For all non-participants, the study personnel will note information on age, gender and tumour stage in the screening list as well as whether language problems were the reason for non-participation. In addition, the physician or health care assistant will provide information on the assumed migration background and country of origin.
The clinical tumour data form assesses details on CRC diagnosis, histomorphology of tumour and stage of disease, as well as patient risk factors (see Additional file 1). The CRC patient will be given a questionnaire with simple questions relating to socio-demographics and migration (see Additional file 2). The questions on the patient’s migration background are based on published methodological standards used in epidemiology research [22, 23]. The migration background will be operationalised via the patient’s and his or her parents’ place of birth: Patients born outside Germany will be considered to be first generation migrants, while patients whose mother and/or father was/were born outside Germany will be considered to be second generation migrants.
In addition to the German version, the patient questionnaire, patient information sheet and informed consent will also be available in nine other languages that are common in the study region. The translation of the documents will be entrusted to a certified translation agency that can provide references in the field of clinical research.
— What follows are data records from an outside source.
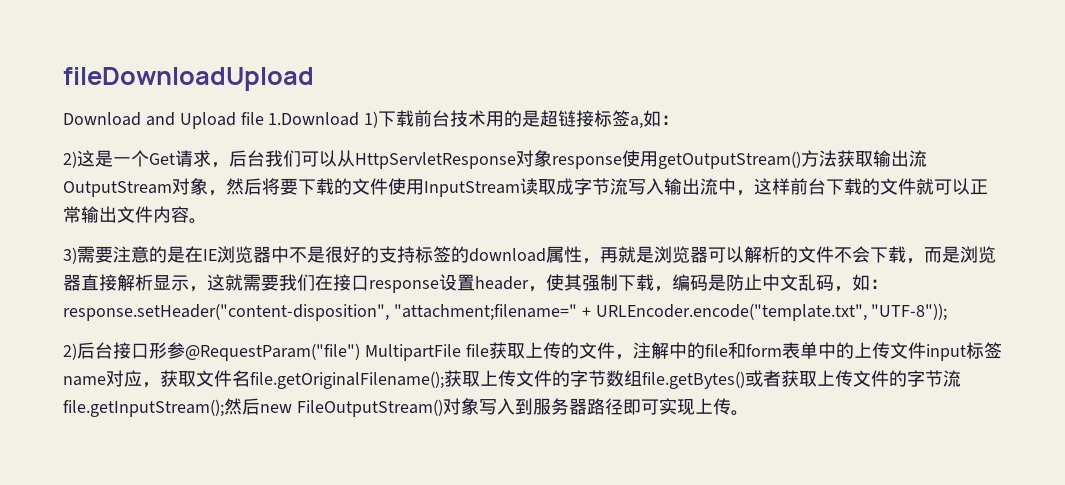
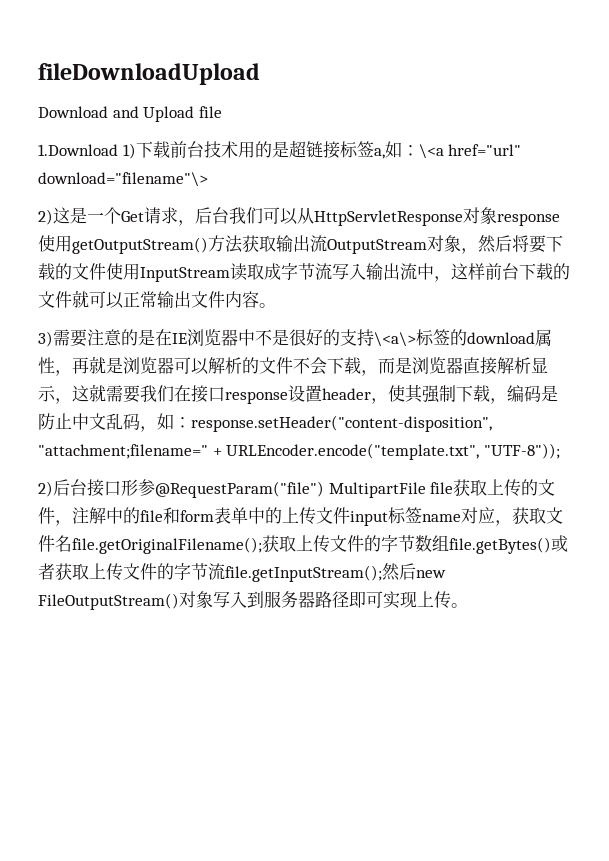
(264, 118) none -> (222, 112) //
(680, 120) none -> [418,144,522,159] [38,172,208,187] \<a href="url" download="filename"\>
(415, 254) none -> [374,332,416,347] \<a\>

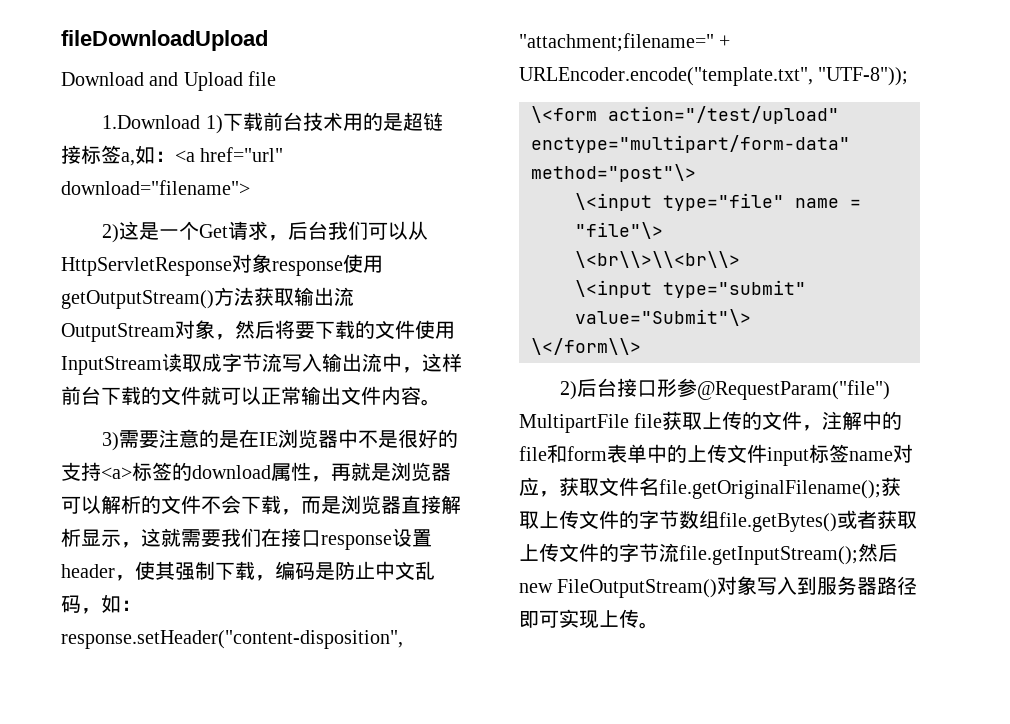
[418,144,522,159] [38,172,208,187] \<a href="url" download="filename"\> -> [175,147,284,162] [61,180,250,195] <a href="url" download="filename">
[374,332,416,347] \<a\> -> [101,467,132,479] <a>
(560, 451) none -> [531,106,839,124] [531,135,850,153] [531,164,696,182] [575,193,861,211] [575,222,663,239] [575,251,740,268] [575,280,806,298] [575,309,751,326] [531,338,641,355] // \<form action="/test/upload" enctype="multipart/form-data" method="post"\> // \<input type="file" name = "file"\> // \<br\\>\\<br\\> // \<input type="submit" value="Submit"\> // \</form\\>

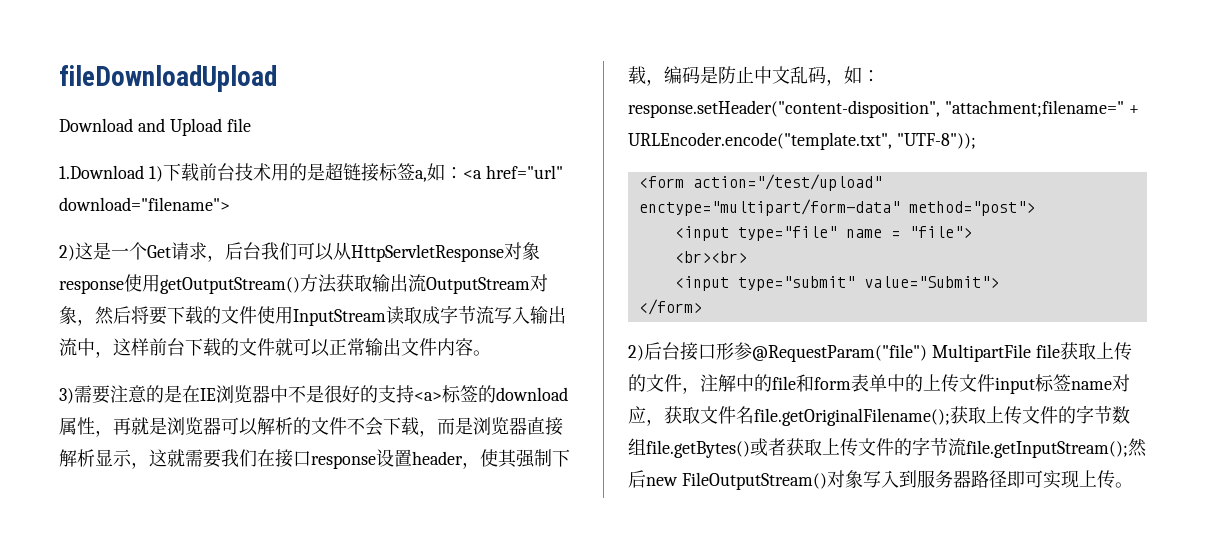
[531,106,597,123] \<form -> [638,176,684,188] <form
[531,164,696,182] [575,193,652,211] method="post"\> // \<input -> [908,201,1035,216] [674,226,729,241] method="post"> // <input
[575,222,663,239] [575,251,740,268] [575,280,806,298] [575,309,751,326] [531,338,641,355] "file"\> // \<br\\>\\<br\\> // \<input type="submit" value="Submit"\> // \</form\\> -> [908,226,972,238] [674,251,747,263] [674,276,999,291] [638,299,702,315] "file"> // <br><br> // <input type="submit" value="Submit"> // </form>

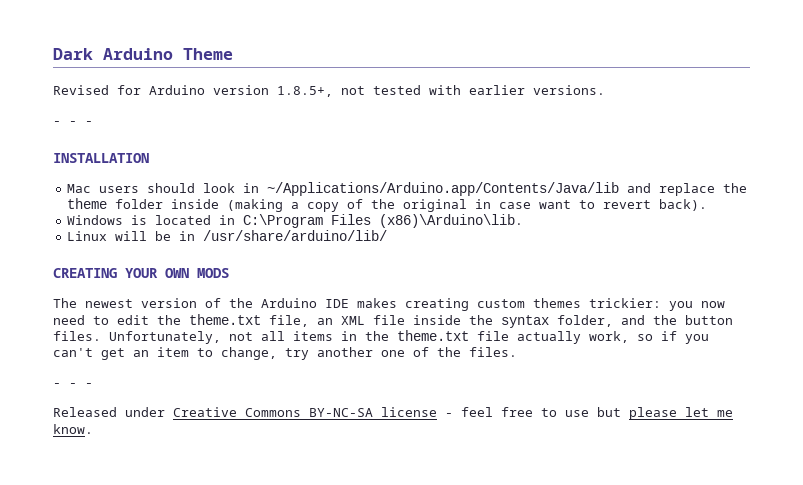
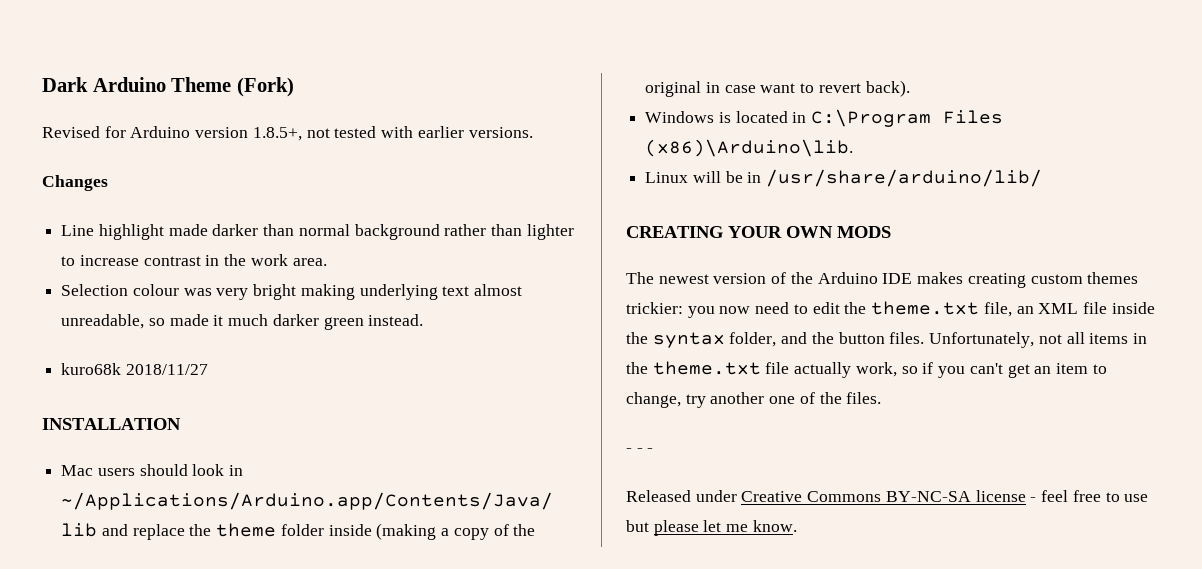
(233, 54) none -> [236,77,294,97] (Fork)
[53,121,93,125] - - - -> [42,175,108,191] [61,224,574,240] [61,254,327,266] [61,284,523,300] [61,314,424,330] [61,363,208,375] Changes // Line highlight made darker than normal background rather than lighter to increase contrast in the work area. // Selection colour was very bright making underlying text almost unreadable, so made it much darker green instead. // kuro68k 2018/11/27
All data will be monitored by study personnel during regular monitoring visits. Collected data will be promptly entered into a database at the Institute of General Practice to ensure they are recorded and kept securely. Data will be analysed in pseudonymous form. Before entries are made in the database, each patient will be checked to ensure he or she has not been documented by another centre, thus avoiding the duplication that can, for example, result when a gastroenterologist in private practice refers a patient to a centre for intestinal diseases. Personal data will be stored separately from identification features. Data collection will be concluded on December 31, 2014.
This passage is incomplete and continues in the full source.